Coral reefs are not only one of the most beautiful parts of the ocean. They are a vital component of the marine ecosystem. They serve as home to 8,000 species of fish, contain 25% of marine diversity and serve as a line of protection to the coastline by buffering the force of waves. Reefs hardest hit by the warming oceans include those in the waters off South Asia, Australia and in the Pacific and Indian Oceans. Scientists say this will continue unless the world prioritizes reducing greenhouse gas emissions in an urgent fashion.
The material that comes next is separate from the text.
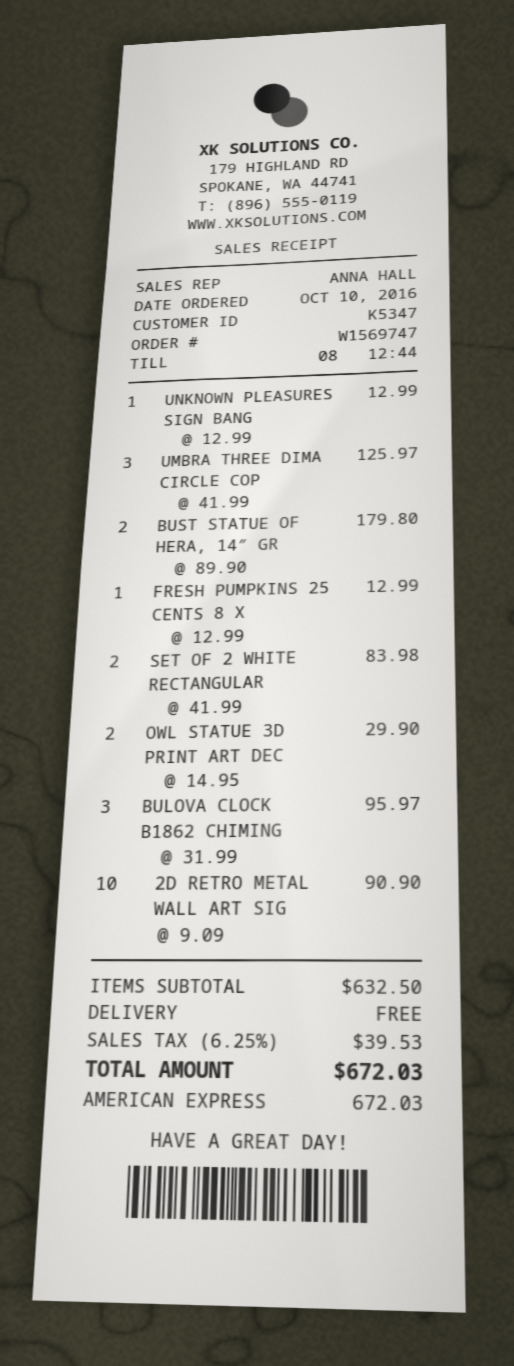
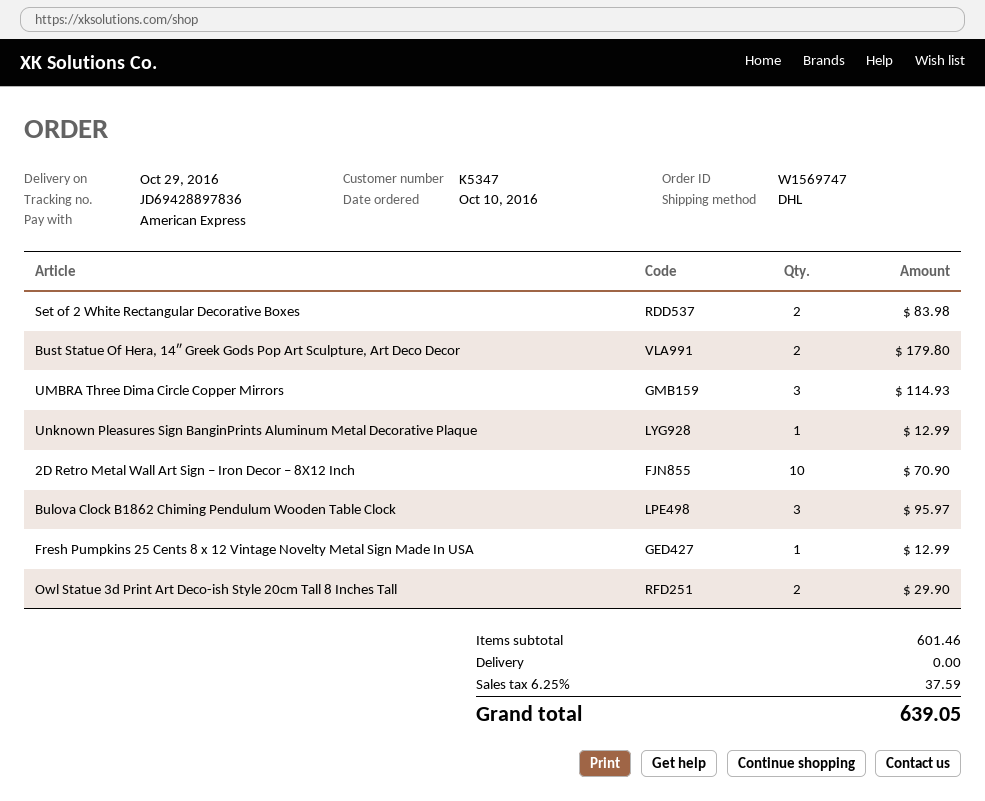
UMBRA THREE DIMA CIRCLE COP: 3 for 125.97 -> 3 for 114.93
2D RETRO METAL WALL ART SIG: 10 for 90.90 -> 10 for 70.90
subtotal: 632.50 -> 601.46
tax: 6.25% = 39.53 -> 6.25% = 37.59
total: 672.03 -> 639.05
Innovative Technology Being Tested
There are ongoing attempts to restore the reefs. Coral reefs off the nation of Antigua and Barbuda have experienced severe damage in recent years. A project called Ocean-Shot off the Caribbean coast of Barbuda is experimenting with new technology that mimics the attributes of natural reefs to develop a new environment for the coral to grow. There is also ongoing scientific investigation into why some forms of coral seem more resistant to the damaging warming ocean waters and withstand the warming waters a bit longer.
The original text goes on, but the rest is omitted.